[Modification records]
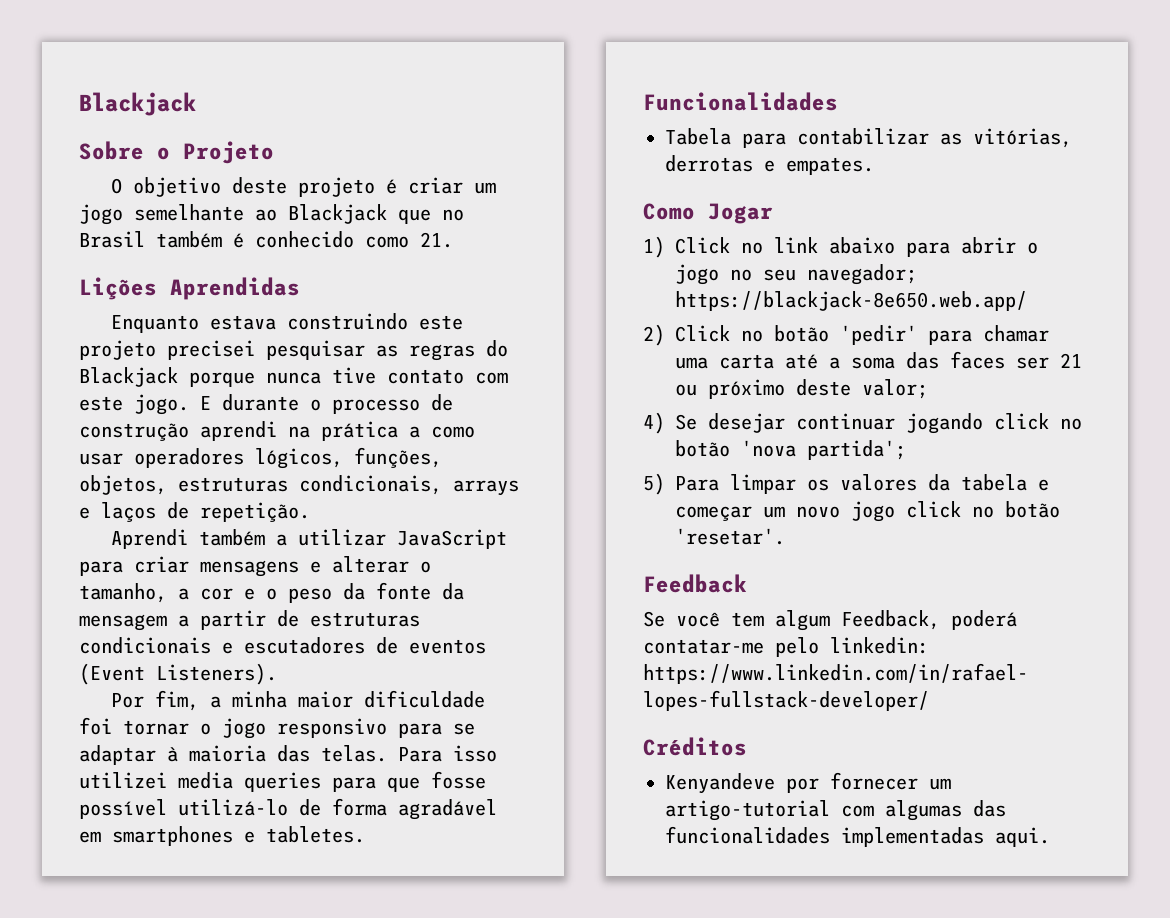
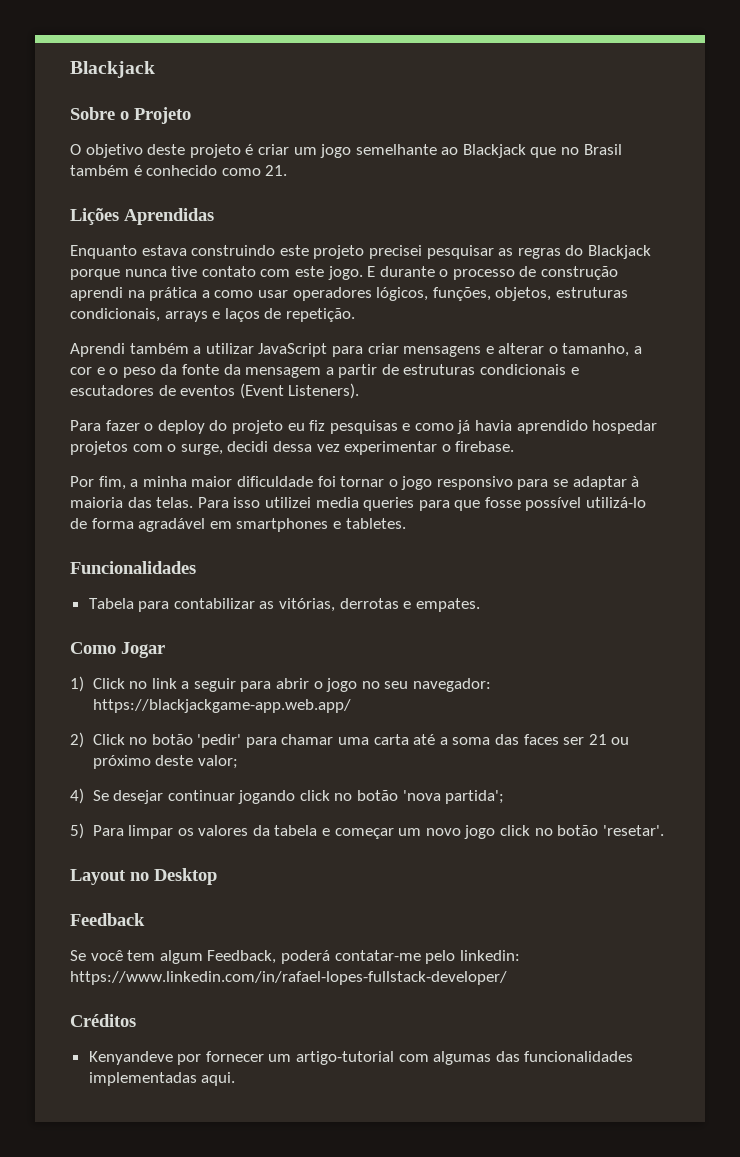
(277, 674) none -> [70,420,658,434] [70,441,515,455] // Para fazer o deploy do projeto eu fiz pesquisas e como já havia aprendido hospedar projetos com o surge, decidi dessa vez experimentar o firebase.
[829,237,896,254] abaixo -> [181,678,236,692] a seguir
[807,264,918,285] [675,291,1028,311] navegador; https://blackjack-8e650.web.app/ -> [412,678,491,692] [92,699,351,713] navegador: https://blackjackgame-app.web.app/
(786, 536) none -> [70,868,217,885] // Layout no Desktop

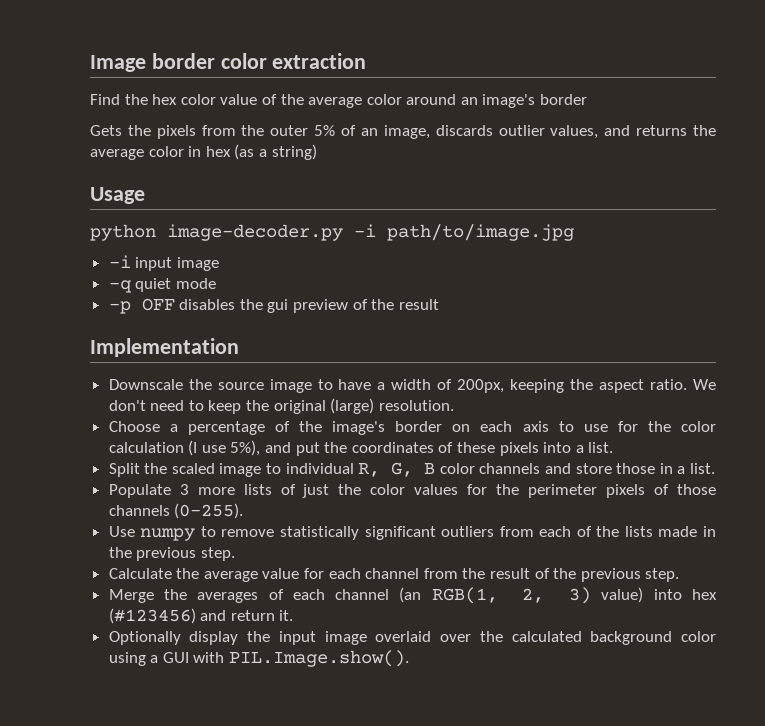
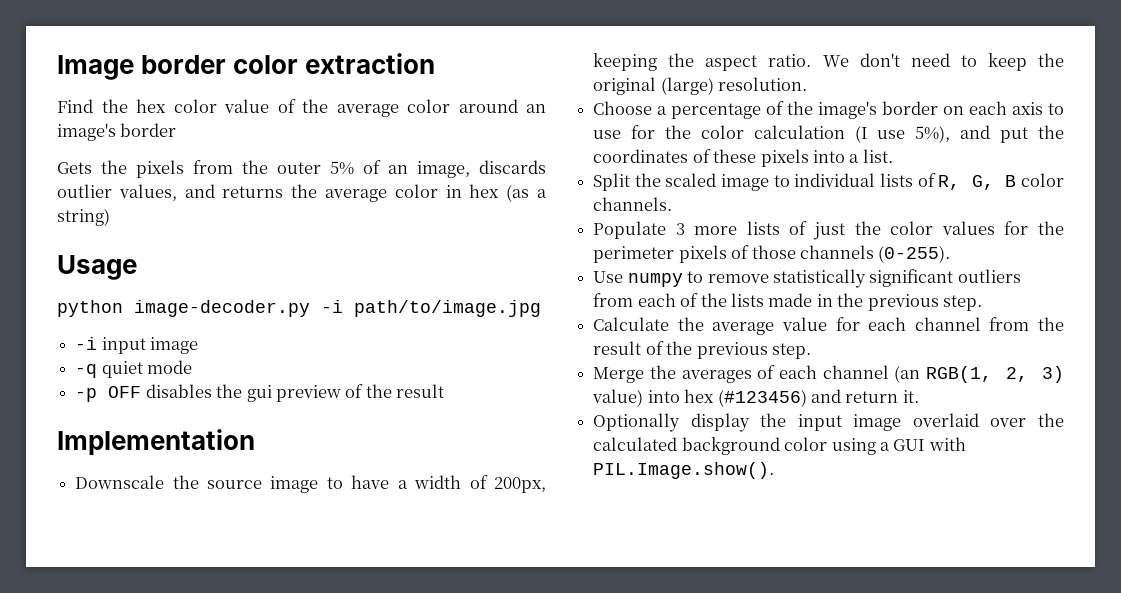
(354, 468) none -> [880,173,936,187] lists of
[479,463,715,474] channels and store those in a list. -> [593,197,673,211] channels.

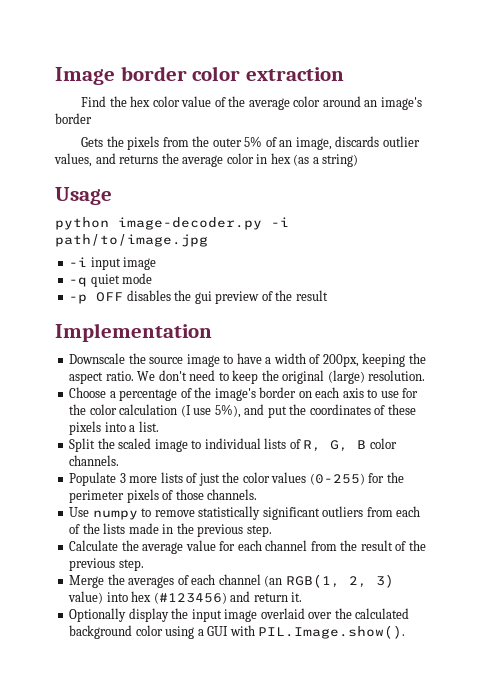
(995, 228) none -> [309,473,365,485] (0-255)
[799,245,951,263] channels (0-255). -> [207,489,258,500] channels.

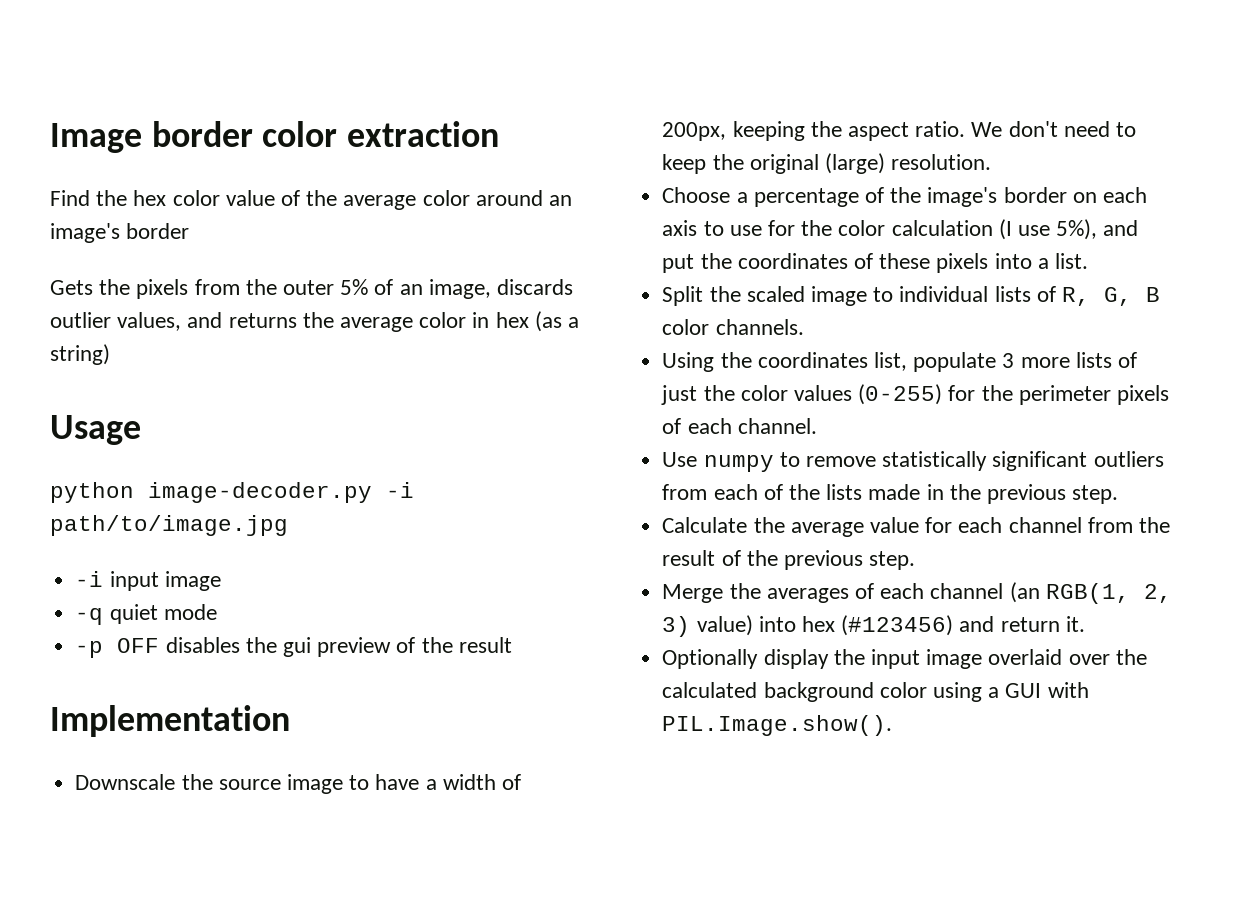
[69,472,117,486] Populate -> [662,352,997,372] Using the coordinates list, populate
[175,489,258,500] those channels. -> [687,418,817,434] each channel.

● Instructions to follow
Print every entry above verbatim but drop the images.

● Response area
(277, 674) none -> [70,420,658,434] [70,441,515,455] // Para fazer o deploy do projeto eu fiz pesquisas e como já havia aprendido hospedar projetos com o surge, decidi dessa vez experimentar o firebase.
[829,237,896,254] abaixo -> [181,678,236,692] a seguir
[807,264,918,285] [675,291,1028,311] navegador; https://blackjack-8e650.web.app/ -> [412,678,491,692] [92,699,351,713] navegador: https://blackjackgame-app.web.app/
(786, 536) none -> [70,868,217,885] // Layout no Desktop

(354, 468) none -> [880,173,936,187] lists of
[479,463,715,474] channels and store those in a list. -> [593,197,673,211] channels.

(995, 228) none -> [309,473,365,485] (0-255)
[799,245,951,263] channels (0-255). -> [207,489,258,500] channels.

[69,472,117,486] Populate -> [662,352,997,372] Using the coordinates list, populate
[175,489,258,500] those channels. -> [687,418,817,434] each channel.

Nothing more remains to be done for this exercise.